▶ _Exercise details_
Repeat the records below exactly as they appear.

(Before-and-after change records)
##########

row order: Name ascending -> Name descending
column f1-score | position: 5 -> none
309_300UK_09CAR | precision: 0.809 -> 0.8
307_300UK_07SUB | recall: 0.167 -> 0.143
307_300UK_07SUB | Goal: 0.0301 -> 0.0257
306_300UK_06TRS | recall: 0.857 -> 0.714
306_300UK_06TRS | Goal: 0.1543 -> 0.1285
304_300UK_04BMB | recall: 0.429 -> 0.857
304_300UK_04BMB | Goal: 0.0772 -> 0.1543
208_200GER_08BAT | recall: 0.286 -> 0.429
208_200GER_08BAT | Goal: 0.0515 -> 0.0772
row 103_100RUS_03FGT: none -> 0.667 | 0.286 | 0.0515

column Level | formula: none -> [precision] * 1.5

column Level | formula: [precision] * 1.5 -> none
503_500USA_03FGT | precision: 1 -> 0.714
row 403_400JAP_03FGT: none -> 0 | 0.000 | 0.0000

##########

▶ _Solution to the problem_
row order: Name ascending -> Name descending
column f1-score | position: 5 -> none
309_300UK_09CAR | precision: 0.809 -> 0.8
307_300UK_07SUB | recall: 0.167 -> 0.143
307_300UK_07SUB | Goal: 0.0301 -> 0.0257
306_300UK_06TRS | recall: 0.857 -> 0.714
306_300UK_06TRS | Goal: 0.1543 -> 0.1285
304_300UK_04BMB | recall: 0.429 -> 0.857
304_300UK_04BMB | Goal: 0.0772 -> 0.1543
208_200GER_08BAT | recall: 0.286 -> 0.429
208_200GER_08BAT | Goal: 0.0515 -> 0.0772
row 103_100RUS_03FGT: none -> 0.667 | 0.286 | 0.0515

column Level | formula: none -> [precision] * 1.5

column Level | formula: [precision] * 1.5 -> none
503_500USA_03FGT | precision: 1 -> 0.714
row 403_400JAP_03FGT: none -> 0 | 0.000 | 0.0000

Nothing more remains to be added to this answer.